- Born: 22 August 1980 (age 45) Milan, Lombardy, Italy
- Occupations: Comedian, actress, TV host, radio presenter
- Years active: 2001–present

= Valeria Graci =

Italian comedian (born 1980)

Valeria Graci (born 22 August 1980) is an Italian comedian, actress, television host, and radio presenter.

==Career==
Graci gained recognition in the 2000s as a member of the comedy duo Katia & Valeria on the television show Zelig. The duo split in 2012.

She made her feature film debut in 2011 by appearing in Baciato dalla fortuna by Paolo Costella, Ex 2: Still Friends? by Carlo Vanzina, and Vacanze di Natale a Cortina by Neri Parenti.

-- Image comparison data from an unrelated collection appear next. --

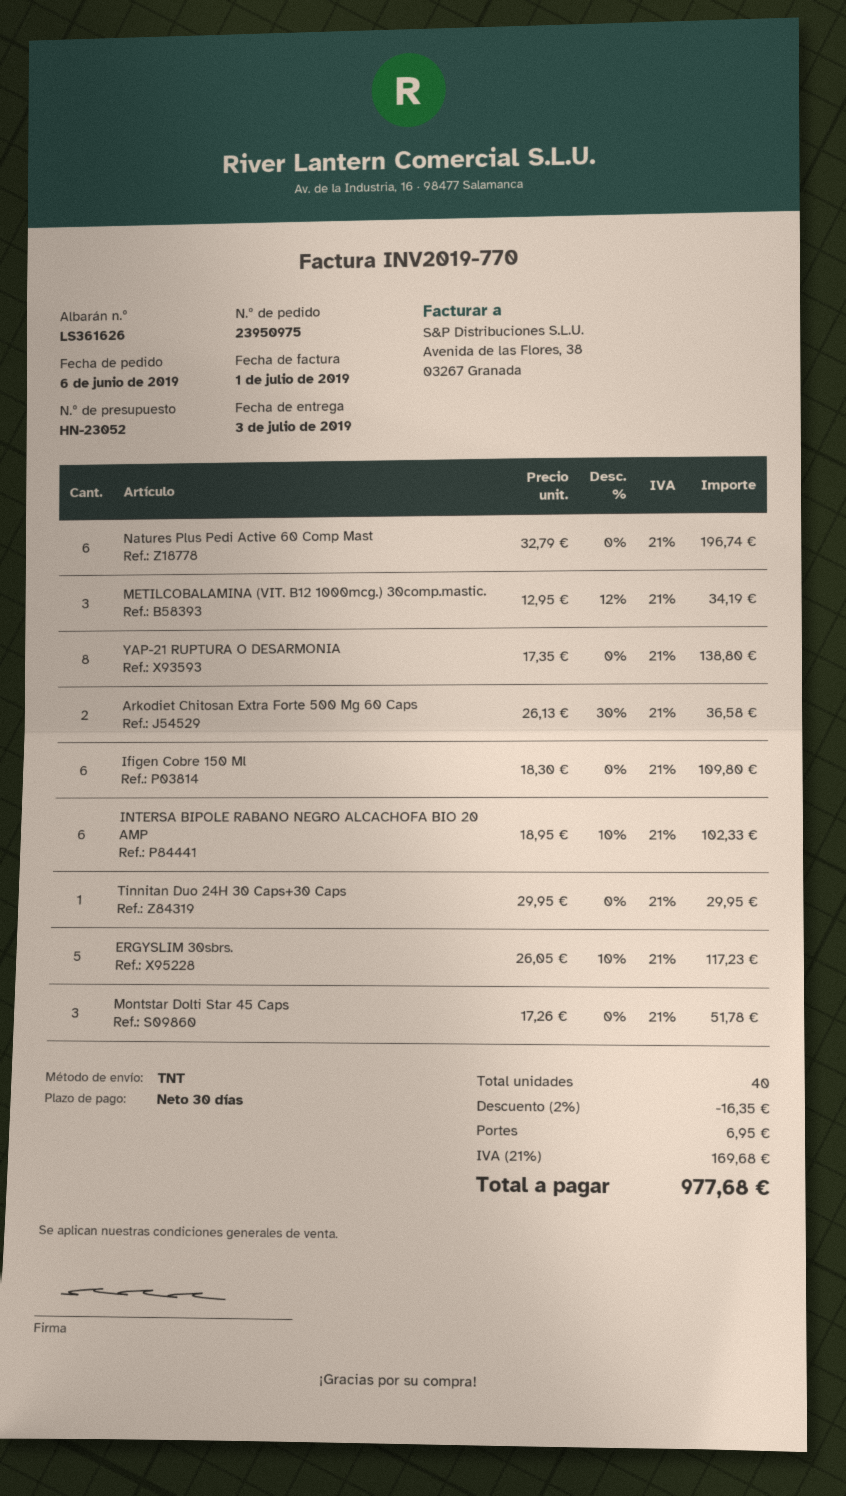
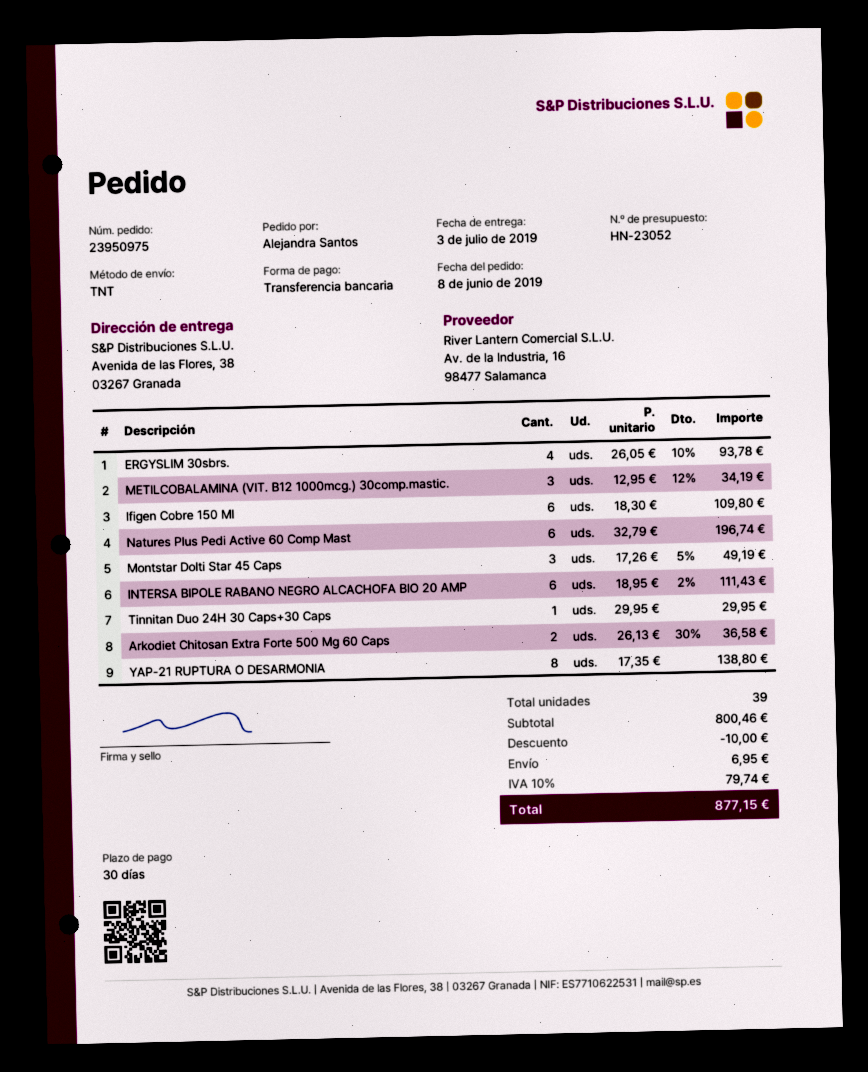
order date: 2019-06-06 -> 2019-06-08
INTERSA BIPOLE RABANO NEGRO ALCACHOFA BIO 20 AMP: 6 x 18.95 - 10% = 102.33 -> 6 x 18.95 - 2% = 111.43
ERGYSLIM 30sbrs.: 5 x 26.05 - 10% = 117.23 -> 4 x 26.05 - 10% = 93.78
Montstar Dolti Star 45 Caps: 3 x 17.26 = 51.78 -> 3 x 17.26 - 5% = 49.19
total quantity: 40 -> 39
discount: 16.35 -> 10.00
tax: 21% = 169.68 -> 10% = 79.74
total: 977.68 -> 877.15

Between 2013 and 2014, Graci rose to prominence on Made in Sud (Rai 2) with her parody of Peppa Pig, which led to her joining Striscia la notizia as a correspondent from 2014 to 2022. From 2015, she hosted Paperissima Sprint, worked on Colorado, and appeared in various RAI programmes. Between 2017 and 2018, she hosted Quelle brave ragazze on Rai 1.

Since 2018, she has also worked as a radio host on RTL 102.5 and Radio Zeta. In 2019, she served as a juror at the Zecchino d'Oro. In 2022, Graci co-hosted selected episodes of Striscia la notizia.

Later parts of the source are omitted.